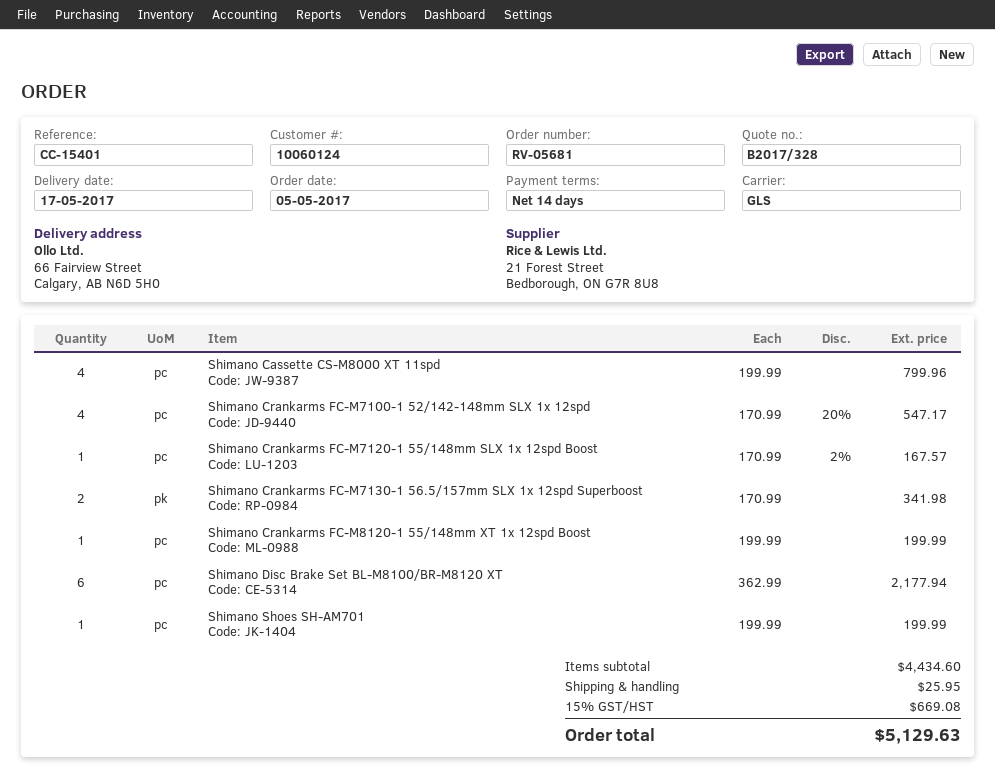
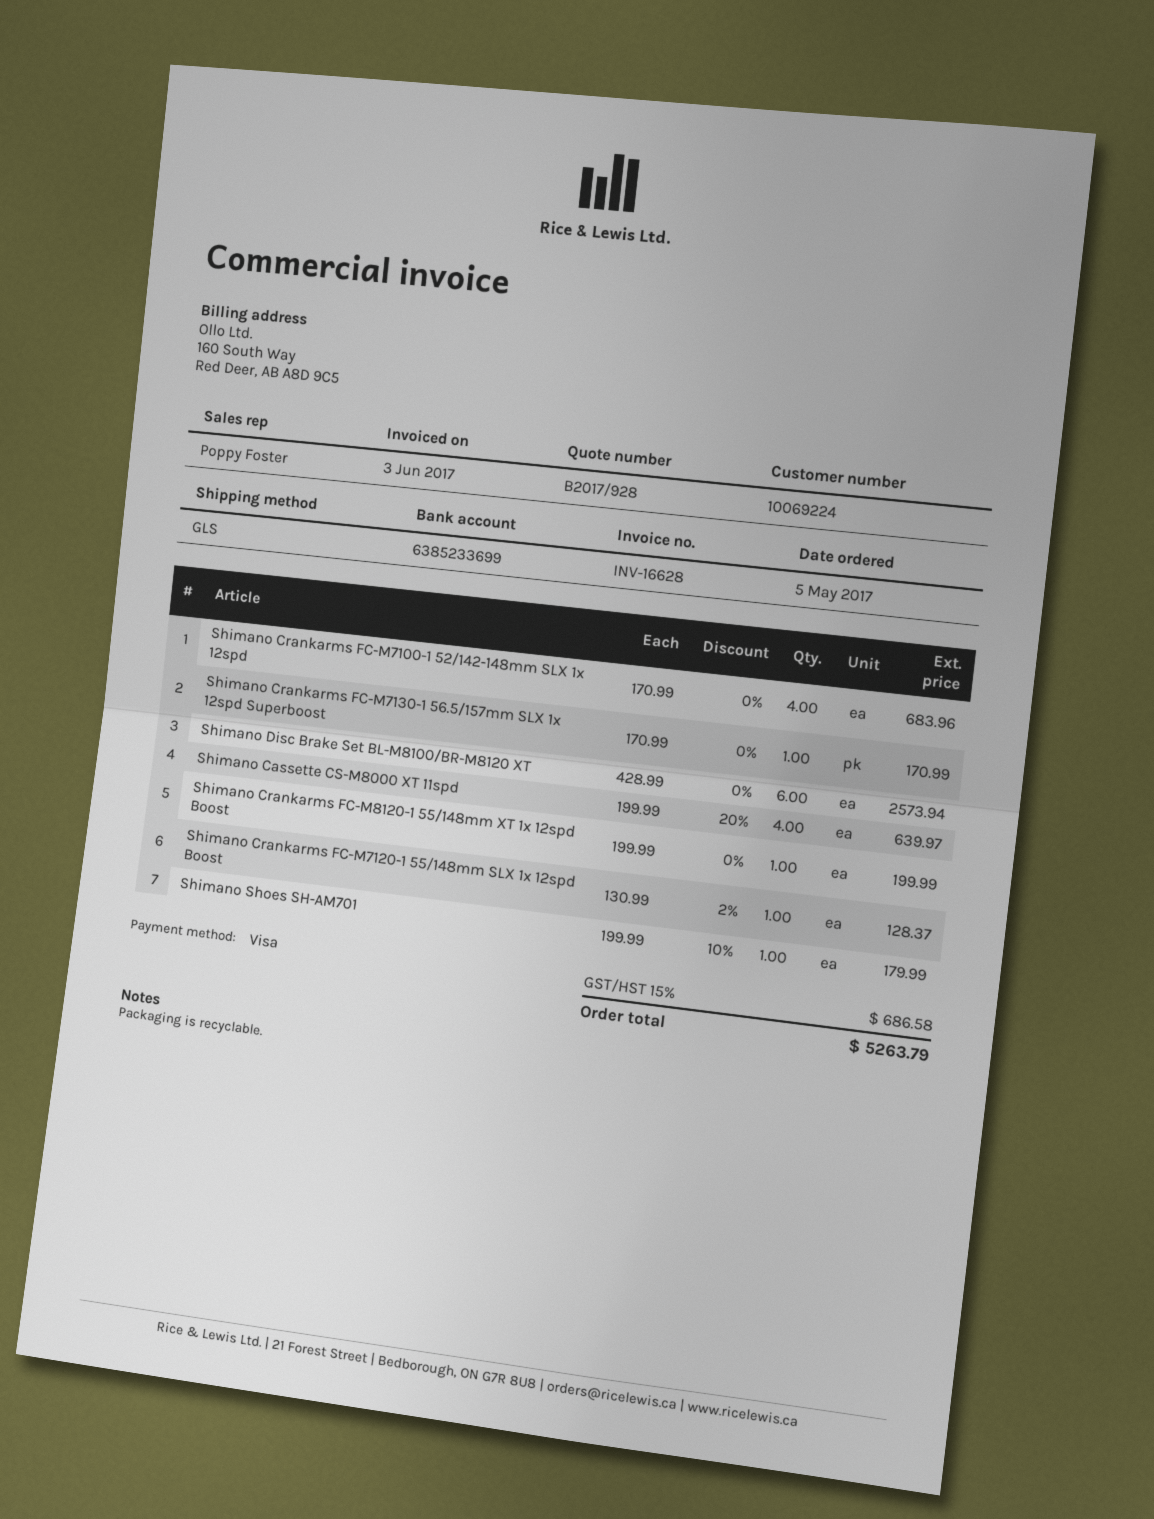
quote number: B2017/328 -> B2017/928
customer number: 10060124 -> 10069224
Shimano Cassette CS-M8000 XT 11spd: 4 x 199.99 = 799.96 -> 4 x 199.99 - 20% = 639.97
Shimano Crankarms FC-M7100-1 52/142-148mm SLX 1x 12spd: 4 x 170.99 - 20% = 547.17 -> 4 x 170.99 = 683.96
Shimano Crankarms FC-M7120-1 55/148mm SLX 1x 12spd Boost: 1 x 170.99 - 2% = 167.57 -> 1 x 130.99 - 2% = 128.37
Shimano Crankarms FC-M7130-1 56.5/157mm SLX 1x 12spd Superboost: 2 x 170.99 = 341.98 -> 1 x 170.99 = 170.99
Shimano Disc Brake Set BL-M8100/BR-M8120 XT: 6 x 362.99 = 2177.94 -> 6 x 428.99 = 2573.94
Shimano Shoes SH-AM701: 1 x 199.99 = 199.99 -> 1 x 199.99 - 10% = 179.99
shipping: 25.95 -> none
tax: 15% = 669.08 -> 15% = 686.58
total: 5129.63 -> 5263.79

What this task involves ▸ Read the entries and pick out all lines that include the word "Crankarms".

Exercise response ▸
Shimano Crankarms FC-M7100-1 52/142-148mm SLX 1x 12spd: 4 x 170.99 - 20% = 547.17 -> 4 x 170.99 = 683.96
Shimano Crankarms FC-M7120-1 55/148mm SLX 1x 12spd Boost: 1 x 170.99 - 2% = 167.57 -> 1 x 130.99 - 2% = 128.37
Shimano Crankarms FC-M7130-1 56.5/157mm SLX 1x 12spd Superboost: 2 x 170.99 = 341.98 -> 1 x 170.99 = 170.99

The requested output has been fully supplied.